Woman! And at the end of half of an hour my turn came, and I put my eye

to the crack, and there she was, with one arm akimbo, and tossing flap-

jacks in a frying-pan with the other.

And she was one hundred and sixty-five [Being in calmer mood, now, I

voluntarily knock off a hundred from that.–M.T.] years old, and hadn’t a

tooth in her head.

CHAPTER LVIII.

For a few months I enjoyed what to me was an entirely new phase of

existence–a butterfly idleness; nothing to do, nobody to be responsible

to, and untroubled with financial uneasiness. I fell in love with the

most cordial and sociable city in the Union. After the sage-brush and

alkali deserts of Washoe, San Francisco was Paradise to me.
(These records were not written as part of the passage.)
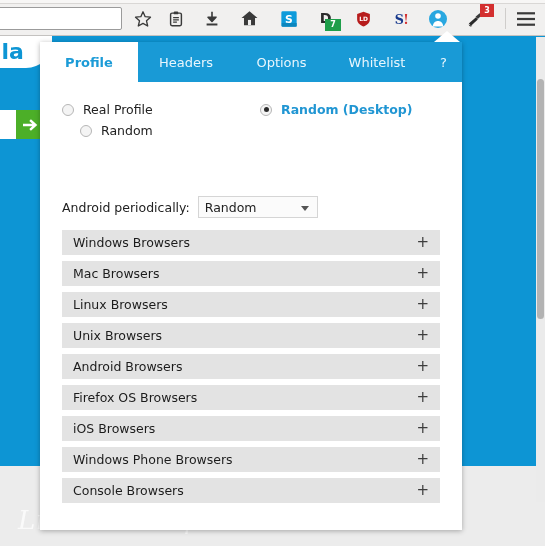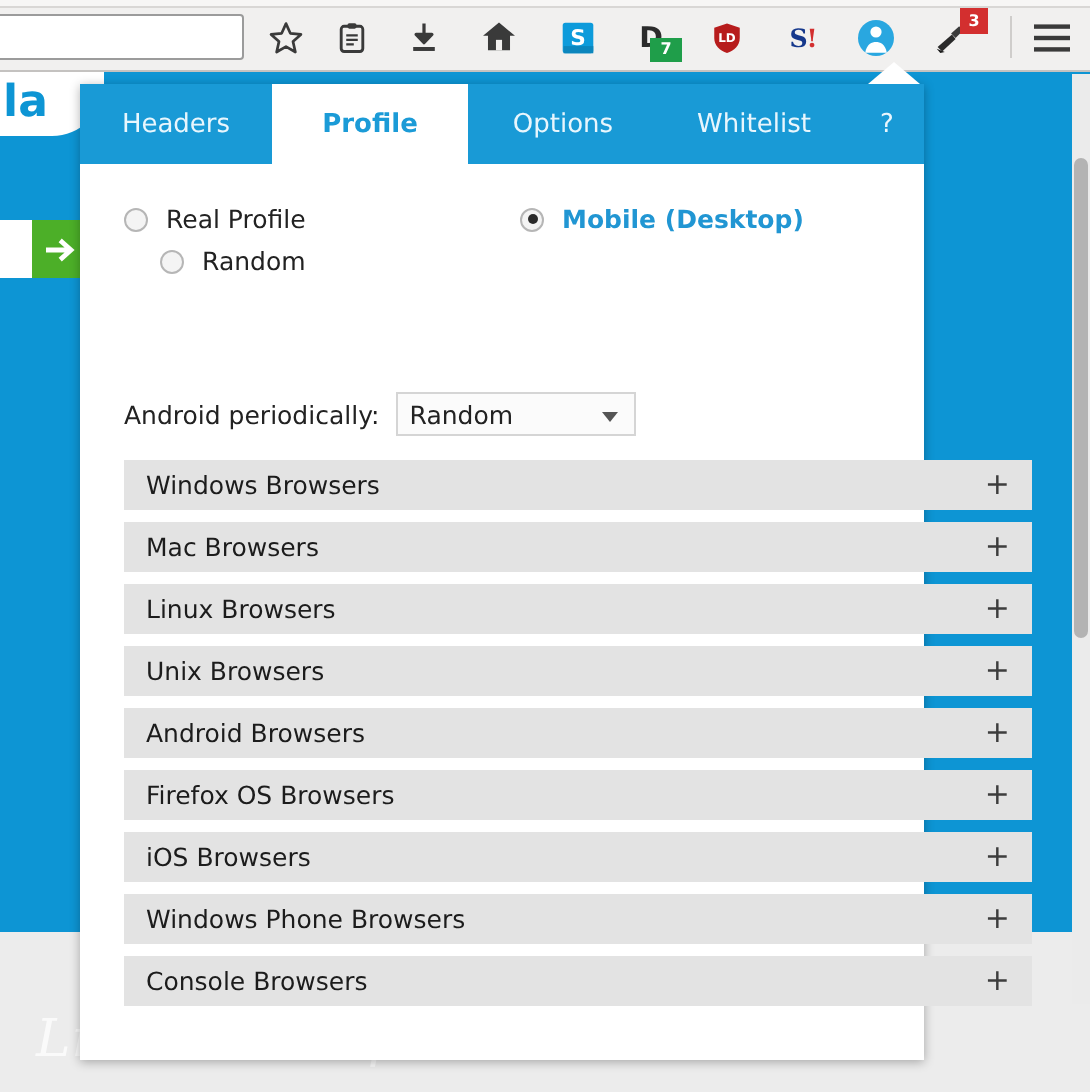"Headers" div.popup-tab { order: before "Profile" -> after "Profile" }
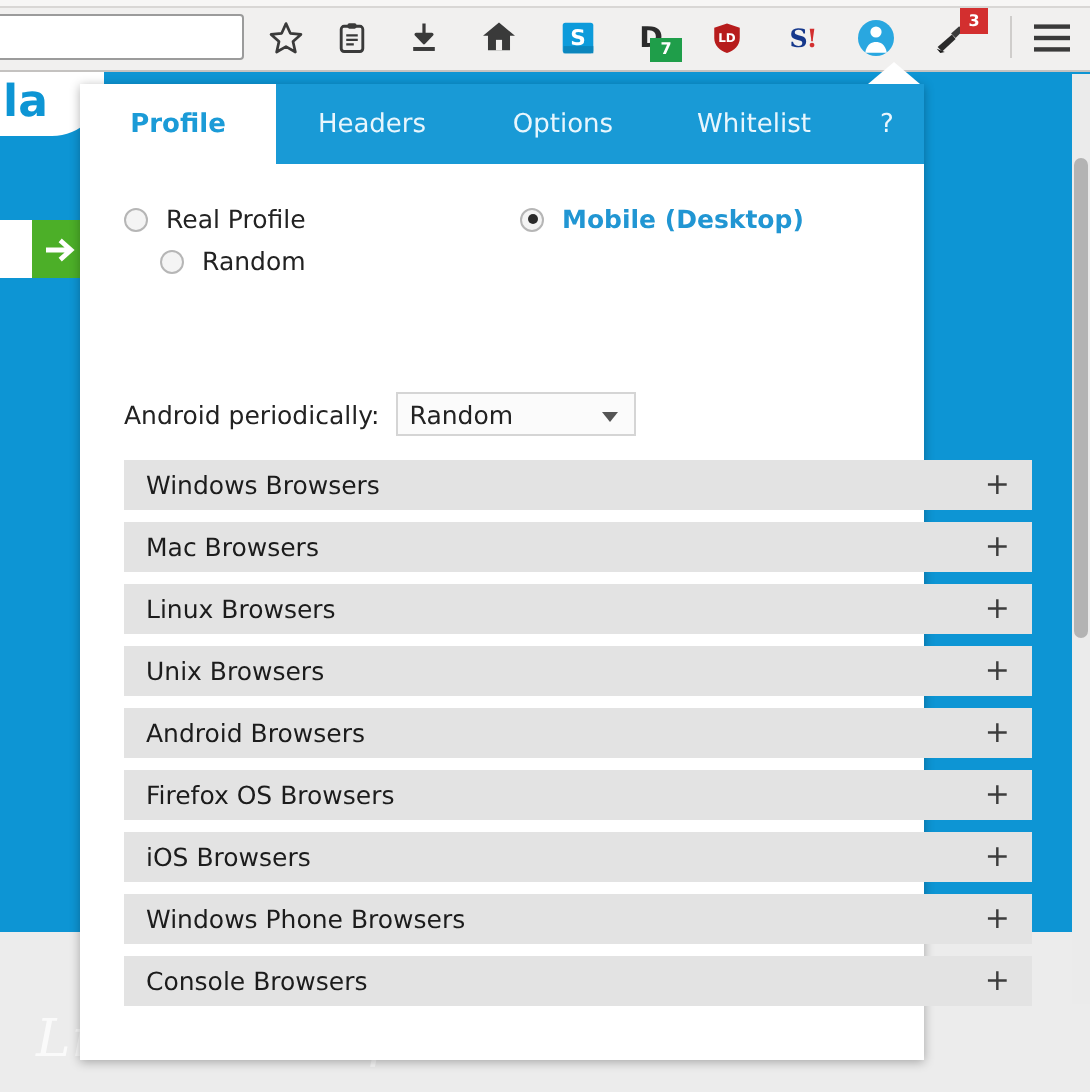"Mobile (Desktop)" span.radio-label { text: Mobile -> Random }
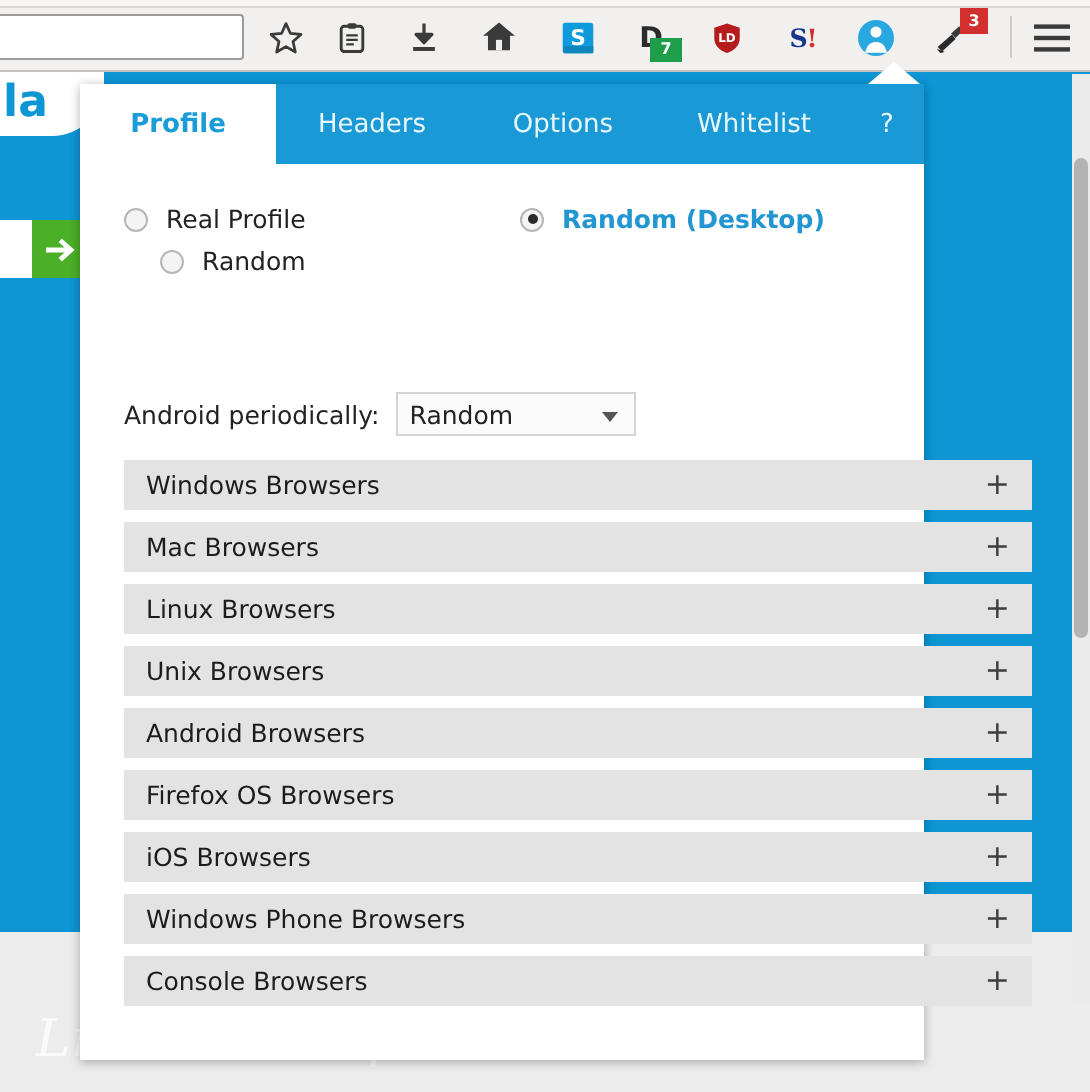"Windows Browsers" #accordion { width: 454px -> 378px }
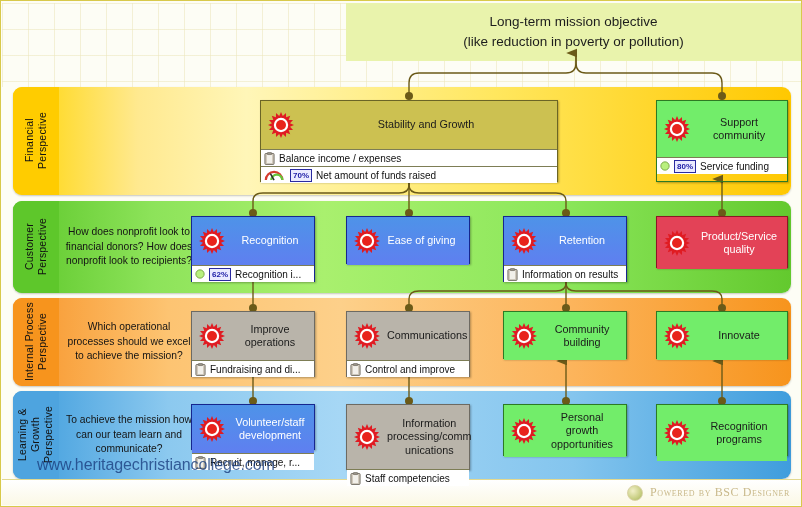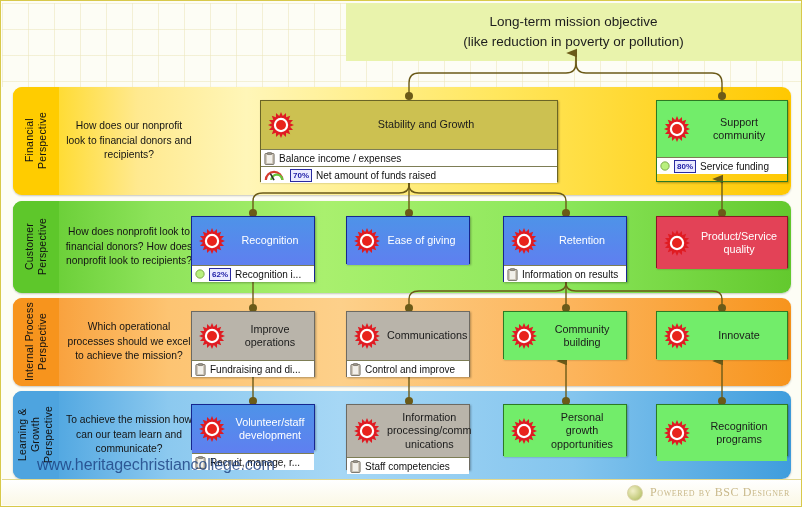"How does our nonprofit look" div.band-question { html: <div>How does our nonprofit look to financial donors and recipients?</div> -> none }
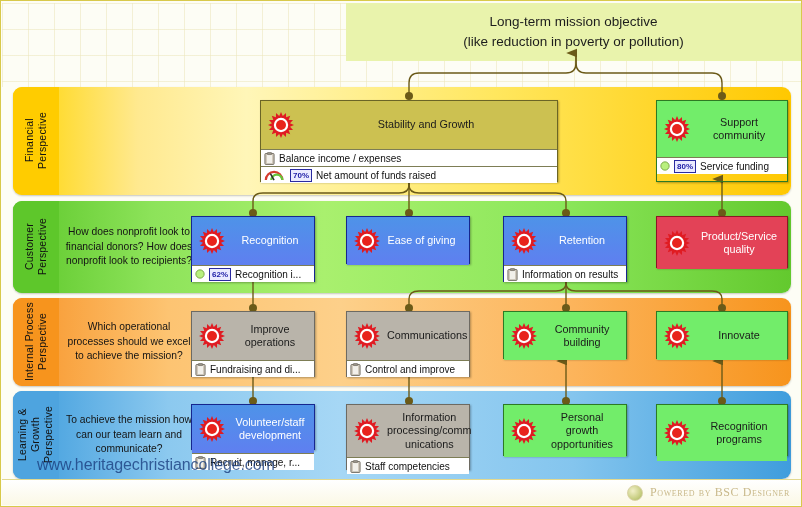"Information processing/comm unications" div.obj-head { height: 52px -> 64px }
I lived at

the best hotel, exhibited my clothes in the most conspicuous places,

infested the opera, and learned to seem enraptured with music which

oftener afflicted my ignorant ear than enchanted it, if I had had the

vulgar honesty to confess it. However, I suppose I was not greatly worse

than the most of my countrymen in that. I had longed to be a butterfly,

and I was one at last. I attended private parties in sumptuous evening

dress, simpered and aired my graces like a born beau, and polkad and

schottisched with a step peculiar to myself–and the kangaroo. In a

word, I kept the due state of a man worth a hundred thousand dollars

(prospectively,) and likely to reach absolute affluence when that silver-

mine sale should be ultimately achieved in the East. I spent money with

a free hand, and meantime watched the stock sales with an interested eye

and looked to see what might happen in Nevada.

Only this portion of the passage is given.